Christian: And the other point I'd want to make on U.S. equities, too, is on the night of the election, again, it was a surprise people thought Trump would be the end of the world. U.S. equity futures absolutely puked, but by the next morning, they're rallying, and they continue to rally into the inauguration and even through the first year of the presidency. So, people were surprised because they didn't expect them to end. But then once they saw....
Ingrid: Sell the fact that, wait a minute, let's think about this.
Christian: This time, I think it might be a little bit different. I think people might go into the election thinking, oh, it's Trump 1.0 playbook tax cuts, great for markets, tariffs, don't worry, he's not serious. Then they'll wake up after inauguration ... we probably what are they get that many tax cuts. Oh, he's really serious about tariffs okay we might have a problem so we won't have the opposite reaction this time where we rally strongly. But then maybe equities might be a little bit weaker down the road.
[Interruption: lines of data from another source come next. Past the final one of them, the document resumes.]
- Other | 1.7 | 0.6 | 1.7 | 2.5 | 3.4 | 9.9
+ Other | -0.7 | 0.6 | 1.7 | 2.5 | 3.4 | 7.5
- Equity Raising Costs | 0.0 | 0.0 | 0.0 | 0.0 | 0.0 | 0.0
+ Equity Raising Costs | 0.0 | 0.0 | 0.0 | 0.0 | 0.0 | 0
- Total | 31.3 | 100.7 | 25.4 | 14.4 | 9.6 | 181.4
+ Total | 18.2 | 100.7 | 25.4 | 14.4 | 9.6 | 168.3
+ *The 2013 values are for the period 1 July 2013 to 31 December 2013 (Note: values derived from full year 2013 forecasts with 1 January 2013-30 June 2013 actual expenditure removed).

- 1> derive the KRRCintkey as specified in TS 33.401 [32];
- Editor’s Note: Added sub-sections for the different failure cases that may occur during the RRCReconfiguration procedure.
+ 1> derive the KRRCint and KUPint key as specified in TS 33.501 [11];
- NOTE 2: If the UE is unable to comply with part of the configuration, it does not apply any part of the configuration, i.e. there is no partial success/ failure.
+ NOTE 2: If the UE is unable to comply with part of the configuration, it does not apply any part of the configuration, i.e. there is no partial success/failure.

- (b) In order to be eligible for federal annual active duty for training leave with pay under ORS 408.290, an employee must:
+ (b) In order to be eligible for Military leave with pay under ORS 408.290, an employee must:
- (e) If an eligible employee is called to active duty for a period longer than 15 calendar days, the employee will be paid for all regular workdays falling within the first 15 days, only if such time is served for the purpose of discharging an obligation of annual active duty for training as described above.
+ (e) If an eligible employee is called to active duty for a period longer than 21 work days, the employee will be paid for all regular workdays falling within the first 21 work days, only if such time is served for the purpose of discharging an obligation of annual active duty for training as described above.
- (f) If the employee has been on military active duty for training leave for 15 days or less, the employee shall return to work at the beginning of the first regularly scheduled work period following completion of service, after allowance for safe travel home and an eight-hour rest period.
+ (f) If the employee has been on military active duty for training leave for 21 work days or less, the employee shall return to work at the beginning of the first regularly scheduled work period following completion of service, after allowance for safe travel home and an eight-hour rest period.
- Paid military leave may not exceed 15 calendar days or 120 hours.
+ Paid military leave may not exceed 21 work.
Ingrid: Let's finish the circle on the U.S. equity narrative. Then a Biden win.
Michael: Biden win means I think, industries that have continued to receive subsidy, remain. Okay. So, you know, was getting to pull away those subsidies would really hurt the green energy sector. You know Biden win I think you get more of the same although again, I don't see a Biden victory with the sweep of Congress. And so, yeah, it quite frankly, it could be a lame duck. They want just in his inability to kind of get things done. I don't think I don't think you have a material market reaction, although I would say that much of that there has been a degree of support over the last couple of years of the economy because of, you know, higher than average government spending. I would expect to see that moderate a little bit. So still seeing budget deficits, but not increasing ones. And so, I think with a Biden victory, I think it's just more of the same. And the increasing regulation over time will reduce the competitiveness of U.S. industry. And that is certainly an area where Trump supporters have been quite upset with Biden presidency.
Christian: And funny enough, I think the Biden sweep would be the worst outcome for markets, especially because of the tax hikes that he's proposed, the recent budget and most that would go to social spending. So markets are not really going to care where. So the other side, if you had a constrained Congress, split Congress, which is much, much more likely that might be the best outlook for markets. It's not really going interfere with anything.
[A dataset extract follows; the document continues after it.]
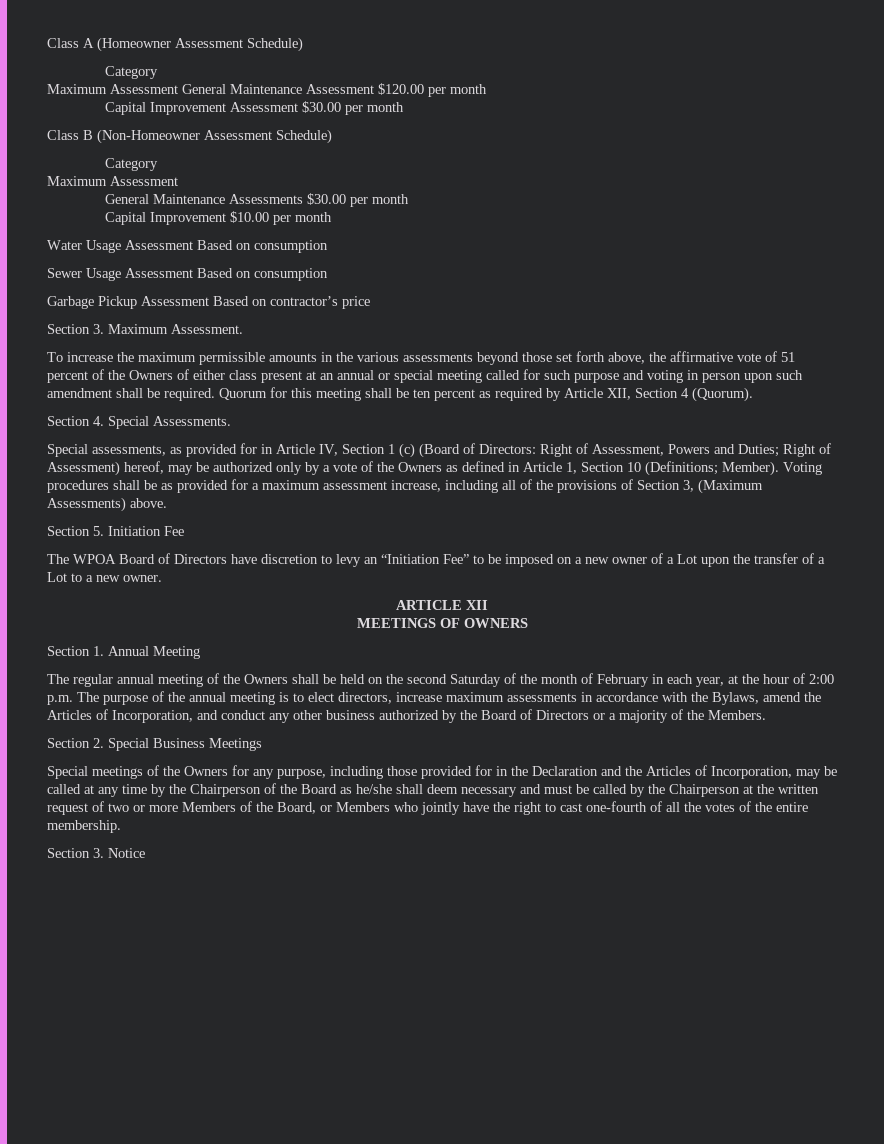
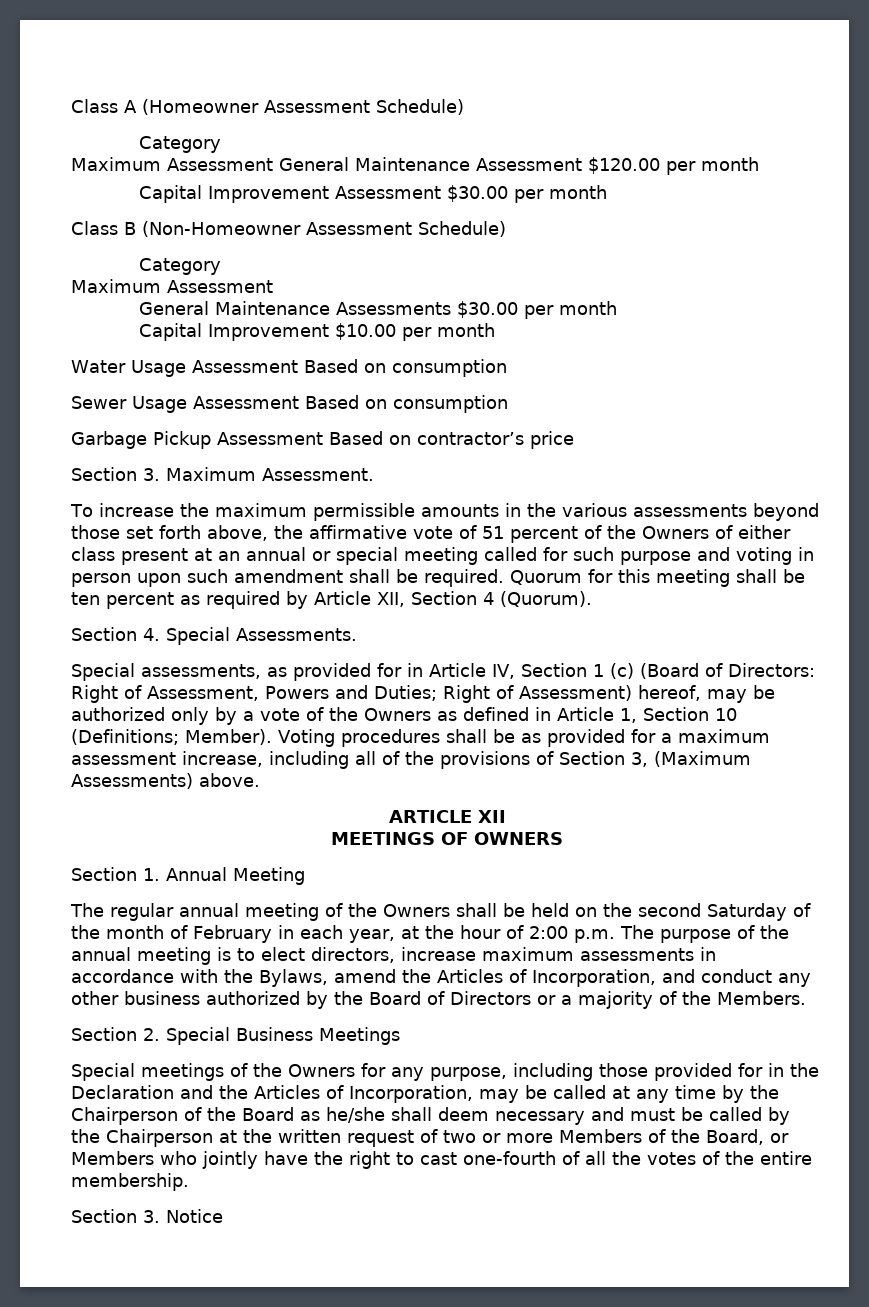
- Section 5. Initiation Fee
- The WPOA Board of Directors have discretion to levy an “Initiation Fee” to be imposed on a new owner of a Lot upon the transfer of a Lot to a new owner.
Ingrid: We've talked a lot about tariffs. So, let's expand the conversation because as I said, allocators, you know, just allocating to fixed income equities or you're looking around the world. So, what is the outlook then for global equities? And maybe do a double click, if you would, on like countries like China? When we think about tariffs early.
Michael: You know, there's a few things. There's the initial ... you have to think of this like a couple of steps forward. So, you know, there's already been some degree of tariffs placed on China that will continue, if not accelerate. And it's not surprising to see China aggressively move towards increased trade with South America, Africa, and other parts of Asia. So, I think, you know, there's a short term impact, but longer term, it continues to see some degree of verification of global trade with Europe. You're in an interesting spot right now where, you know, you have a war on the eastern flank and you have certainly within the European circles, a fear of U.S. indifference, particularly under a Trump presidency, which is forcing Europe more so than ever before, to really start to align policy, both fiscal, monetary amongst the core of the EU from a you know, and if you start worrying about the risk of military conflict, which is absolutely there in Europe, I mean, Rishi Sunak is is campaigning in the UK right now, part of his one of the planks of his campaign. Now he will likely lose, but the fact that he's talking about mandatory military service for people turning 18 is a real change of of mindset. And if you're going to start preparing an economy for conflict, you must have a strong if you're going to start preparing a region for conflict, you must have a strong economy. The irony of all this is … actually that is it. On a medium-term basis, it's probably somewhat bullish for Europe because it forces them to make the hard decisions about making their economy more productive than it has been in the past, where they were relying on the kind of the umbrella of U.S. support. And so, day one, not great for European companies exporting to the US, certainly not positive, but longer term does force Europe into making decisions that they've been putting off for some time. Chinas got its own internal challenges right now, so this is certainly not helpful. But China is dealing with a deflating property sector. They're starting to put forward policy. It's a bit more aggressive into dealing with the inflationary forces at play. But I think that with China it's really about their answer to some of their domestic challenges right now that I'd spend more energy on then. And while the Americans are turning to trade.
Ingrid: We often look at I want to talk about gold, right? Because that's one that we look at men and one of a separate conversation on real assets and commodities. But first, maybe take a moment and talk about what does this look like for gold.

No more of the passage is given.